Social Composing (2015)
Published in POSITIONEN, Issue 108 “Neuer Realismus”
Contemporary composition, in the artistic creative process, calls for contemporary communication models. The digital revolution that has taken place since the 1990s through knowledge-sharing and networking via social media platforms or digital reality enhancement is constantly changing our habits of communication. These rhizome-like, allusive communication structures fundamentally impact our perception and our society in the reality-virtuality continuum.
Affect through participation, communicate through sharing in mixed, permeable realities — these are the social platforms of the now real-digital spaces and their communication models within which interaction processes between information and social resonance are explored, discarded, lived, perceived as controlling or liberating, and used or abused. Out of these models important social and artistic questions have to be re-imagined such as the construction of identities and communities, or the definition of presence and attendance, the private and the public, and the possibilities of sensual experiences within digital artificiality.
Contemporary Communication Models
Social composing1 is located precisely in this mindset. It is a thinking and perceptive unit that searches for strategies of articulation in order to reflect on phenomena existing at the interface of real-digital communication models, to continue them, possibly to oppose them. Social composing is based on the intention of mediating through music and intermediacy — that is, radically placing the communicative ability of music in the center, to be able to trigger resonances in all those living in the virtuality-reality continuum.

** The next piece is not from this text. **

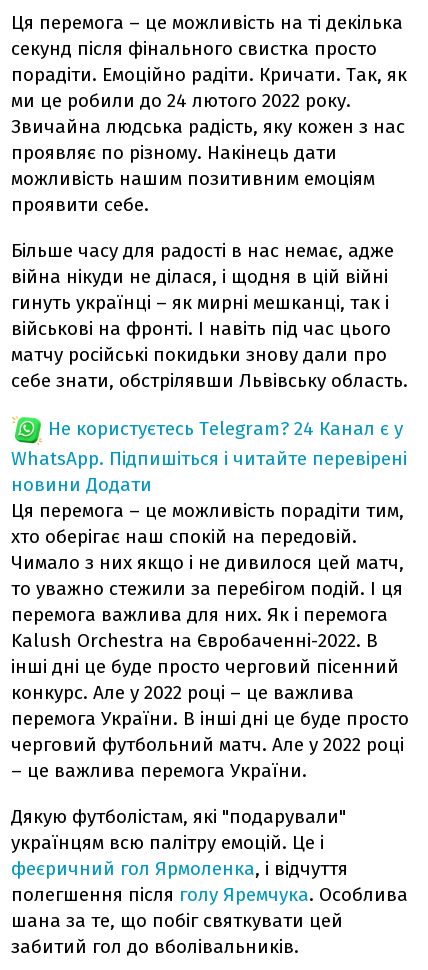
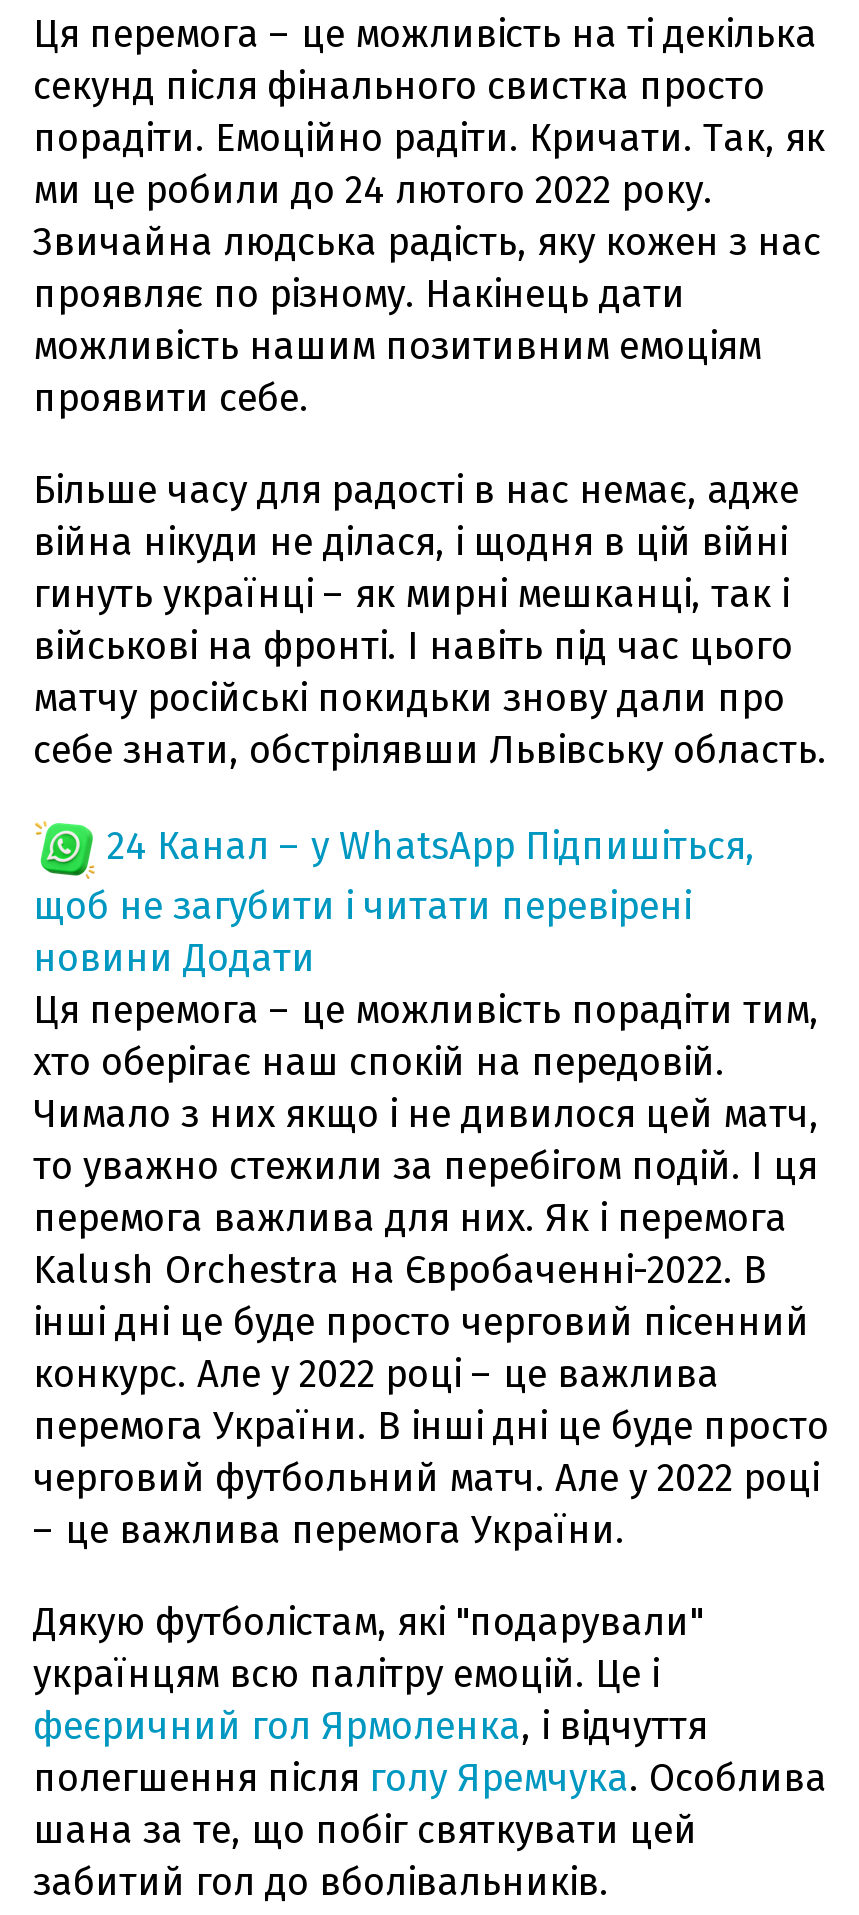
- Не користуєтесь Telegram? 24 Канал є у
- WhatsApp. Підпишіться і читайте перевірені
+ 24 Канал – у WhatsApp Підпишіться,
+ щоб не загубити і читати перевірені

The consequence of the creative process in social composing is acting with and within real-digital communication models which also means, for example, that the interplay between artist and user, between art and social resonance, is a constant subject of controversy. So far, composers have been asked if they write for or against an audience, for themselves or for others. Social composing eludes these categories. It requires a confrontation with the newly developed forms of communication in social media: the principle tweet / re-tweet and the idea of sharing and commenting, the principle of live chat, interactions in online communities or virtual reality in the presentation forms on Youtube, Youporn, & Co.
As a social composer, I designate composition strategies that deal with social media or social media-immanent communication models and, from them, generate their material. Does this mean I compose in a social environment rather than an “asocial” desk? More or less. There are two basic approaches to social composing as well as social media art. Both approaches are similar in that they can only arise with the internet and online platforms but differ in their work processes. Both forms also share the idea that this organism of work in or with such communication models is intermedial.

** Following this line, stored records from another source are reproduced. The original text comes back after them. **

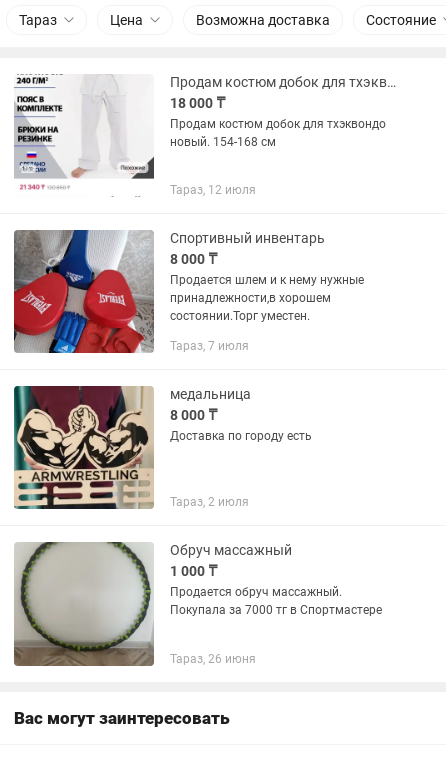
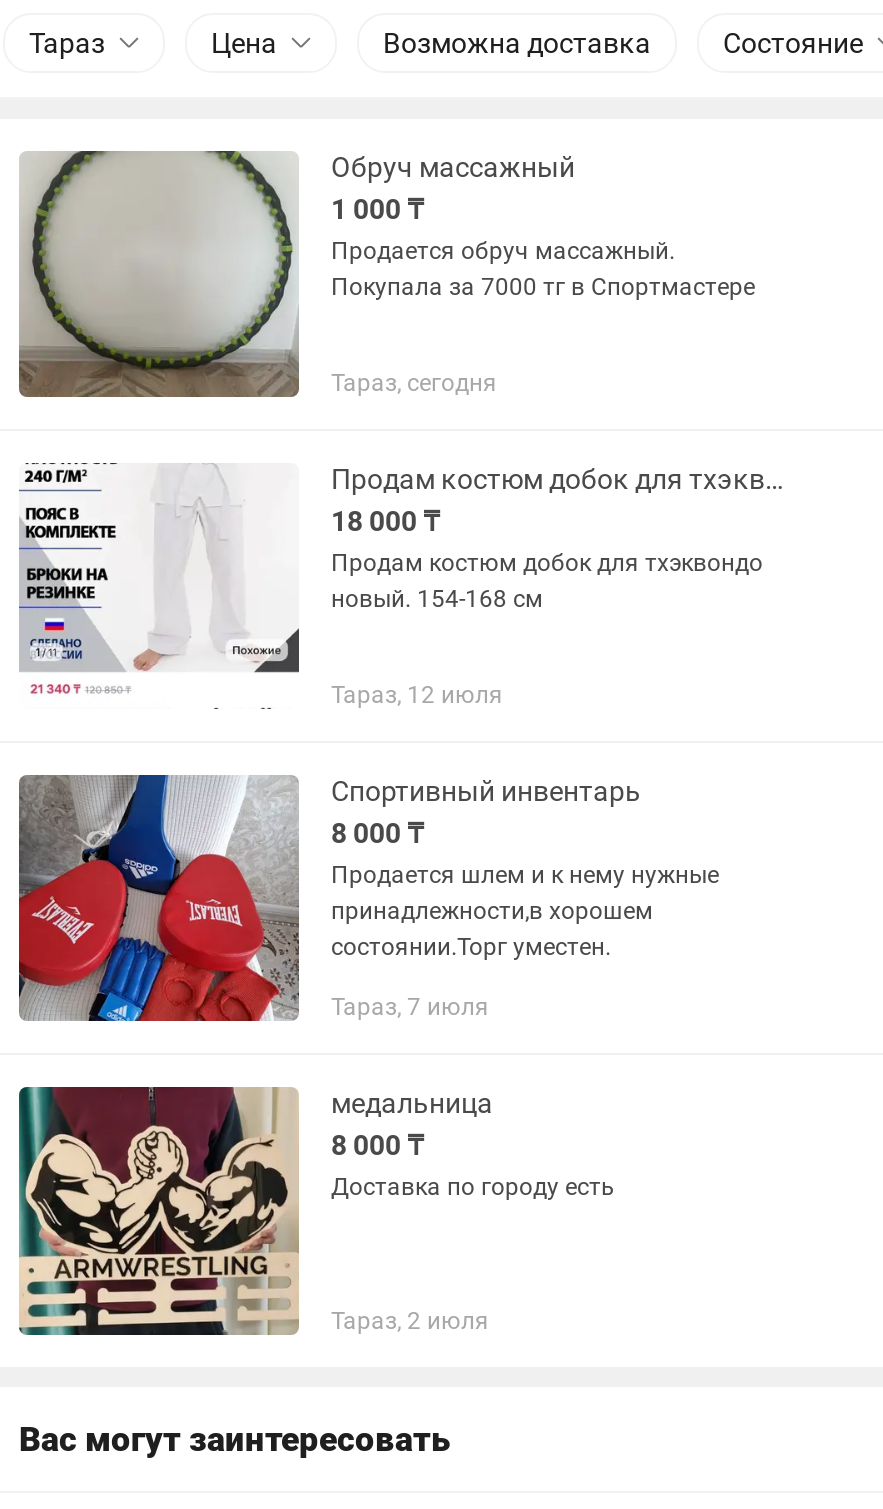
+ Тараз, сегодня

moved down: [image] | 18 000 ₸ | Продам костюм добок для тхэквондо | ... | Доставка по городу есть | Тараз, 2 июля

moved up: [image] | Обруч массажный | 1 000 ₸ | Продается обруч массажный. | Покупала за 7000 тг в Спортмастере

- Тараз, 26 июня
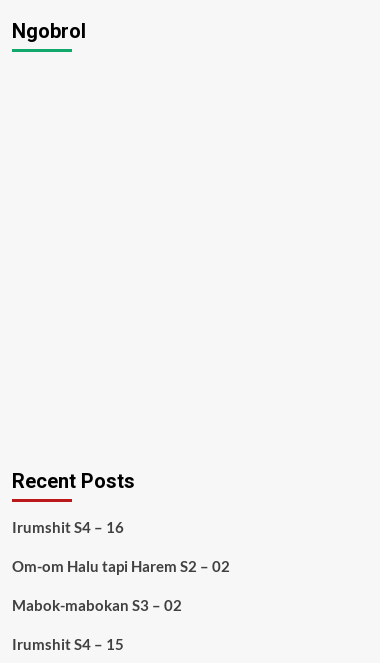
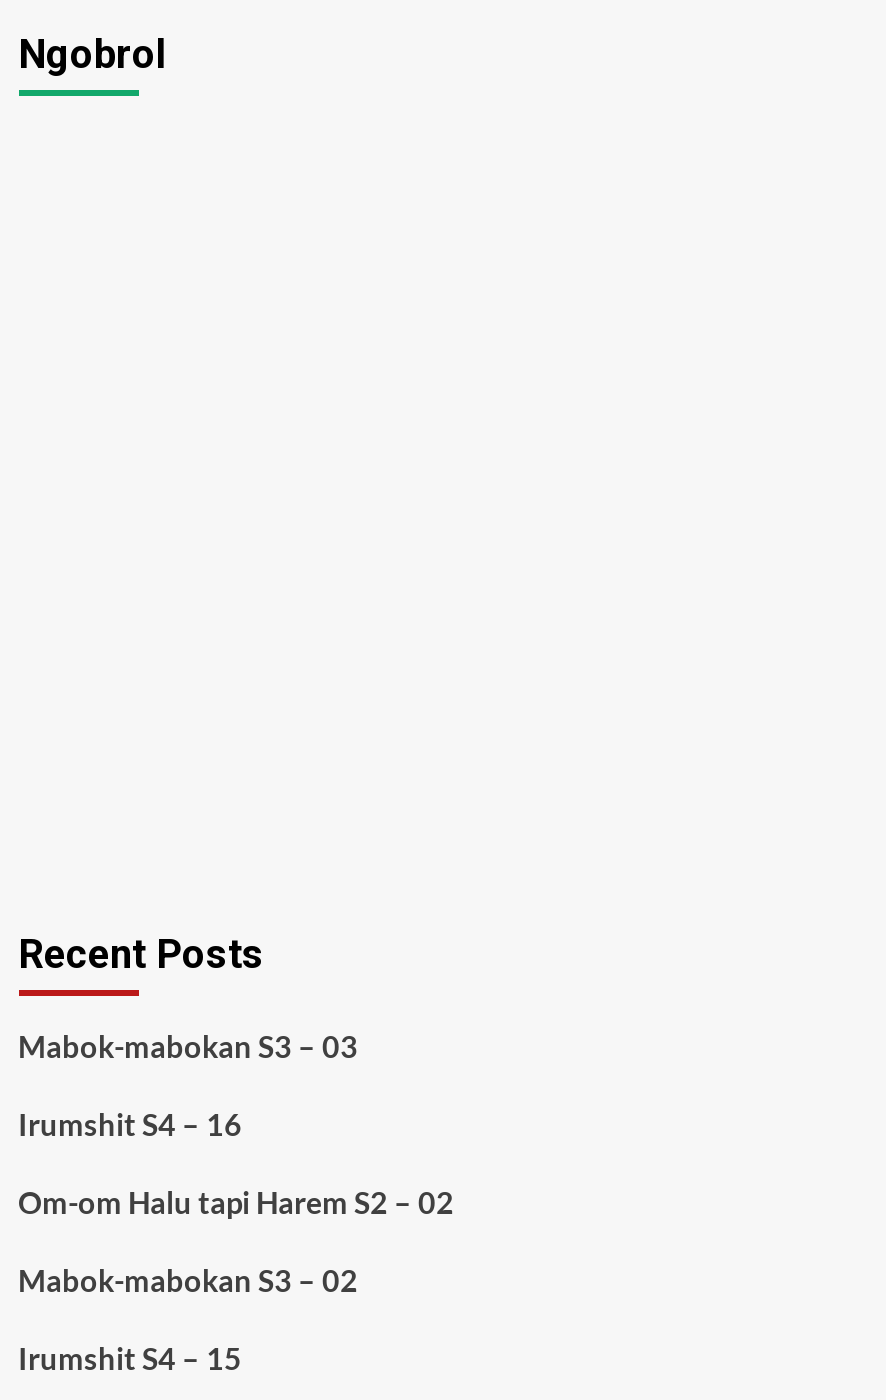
+ Mabok-mabokan S3 – 03
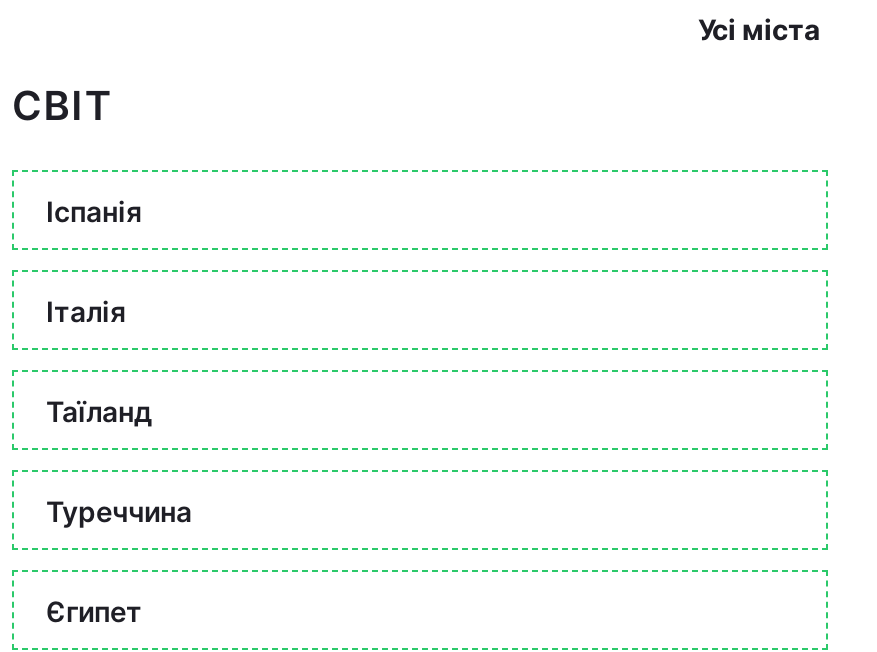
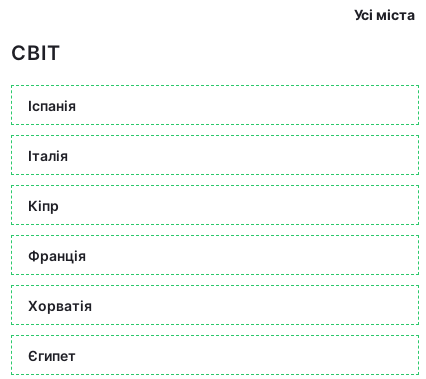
- Таїланд
- Туреччина
+ Кіпр
+ Франція
+ Хорватія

One approach involves compositions that use social media as compositional material where the composition process takes place separately from the source, the digital platforms. What is important, however, is that the composition strategy incorporates social media into intrinsic communication models.2 If this approach brings a social media phenomenon into a coherent musical form, for example, audio distortions from live streams that are mapped musically, the phenomenon of reproduction transmitted audio-visually as a context-detached element, etc., then these are works about social media. Neither operate with communication models so, therefore, do not count as social composing.
In the second approach to social composing, the composition process takes place directly on the social platforms so that dialogue becomes part of the work. Extreme forms culminate in user-generated content such as Bicycle Built For 2000, an audio collage initiated by Aaron Koblin and Daniel Massey who called on Amazons Mechanical Turk Webservice workers from seventy-one countries to re- enact the computer-simulated song Daisy Bell.3 Also, the project Crowdsound by Brendan Ferris is to be located here as a prototype4, in which users determine the course of a song or text by voting. The most prominent representative of social composing in the digital space is the virtual pop diva Hatsune Miku who is kept alive with her fans’ songs and has conquered both social media and real concert halls.

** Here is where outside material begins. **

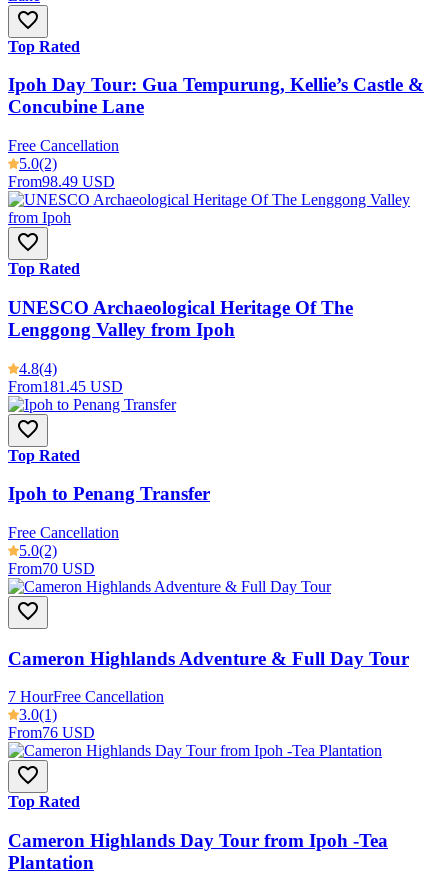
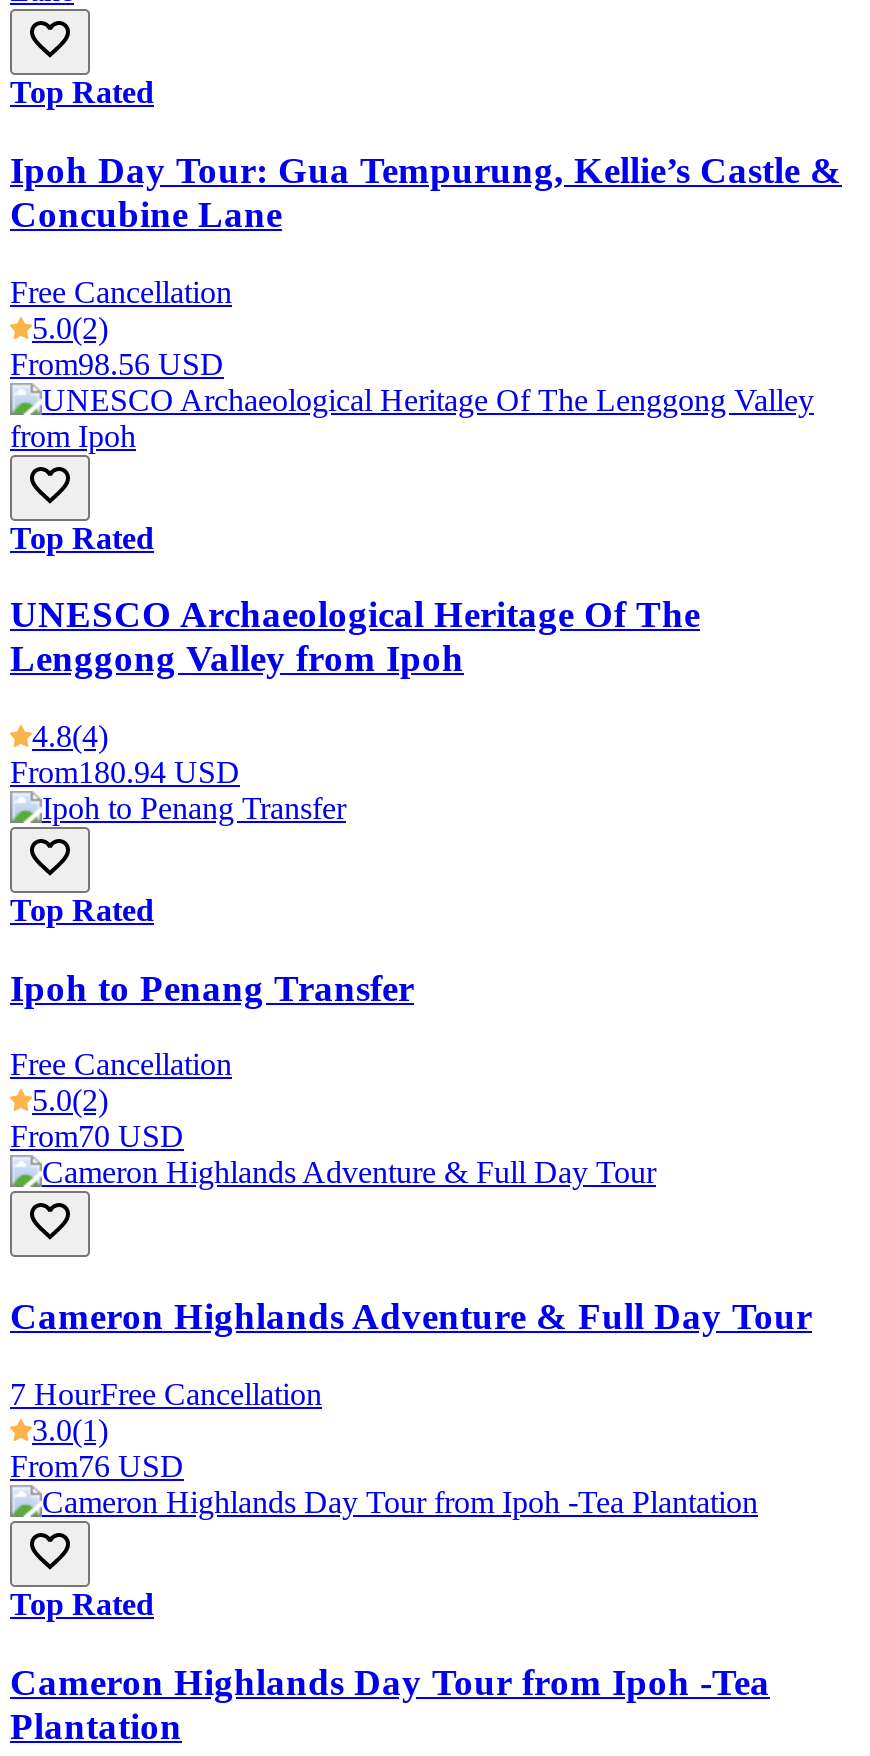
- From98.49 USD
+ From98.56 USD

- From181.45 USD
+ From180.94 USD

Are we ready for social composing?
It is not surprising that the most prominent examples of the second form of social composing are to be found in the commercial realm. For new music, this way of working — regardless of the public idea of these examples — means new profiles of performers, new work methods, and “sideshow exhibits” to create performances. Unless the long-awaited change toward open, mobile, transformation-capable and genre-connecting performance venues begins, or the composition itself opens the place to the outside, concert halls, as they exist now, are closed spaces, the worst possible venue for social composing concepts. At least through their structure, festivals offer the possibility of exchange, but here, too, the new communication models quickly come up against spatial boundaries. The most suitable place is the net itself, preferably with a projection screen in the real world.
Links to new music are where this becomes an artistic confrontation and a fragile corpus: the most important instrument of new music in connection with social composing is not the performative object (trumpet, violin, synthesizer, video, electronics, etc.) — the most important instrument, simultaneously also the most historically and socially influenced, is the performer. While visual artists can freely choose their instruments and, thus, also choose existing connotations of a cultural or social kind, composers are confronted with professional musicians or ensembles, whose meaning in most cases is the presentation of trained perfection, virtuosity in the game, in short: history has shaped this perfection into profession. In order to be able to use these skills in social composing, however, the inherent performance of real-digital communication models has to be added. This is reflected, for example, in the shift of complexity and virtuosity from a purely musical game toward a complexity and virtuosity of meanings, from processes and spaces to the use of musicians as part of a mechanism, as triggers of time-controlled processes. Consequences of this — as in social networks or extended realities — are the disappearance of man behind the instrument for the purpose of its functionality and the maintenance of the “human” in corporeal form, the obscuration and amplification of an experience through identification and, consequently, multiplication of one’s own circle of perception.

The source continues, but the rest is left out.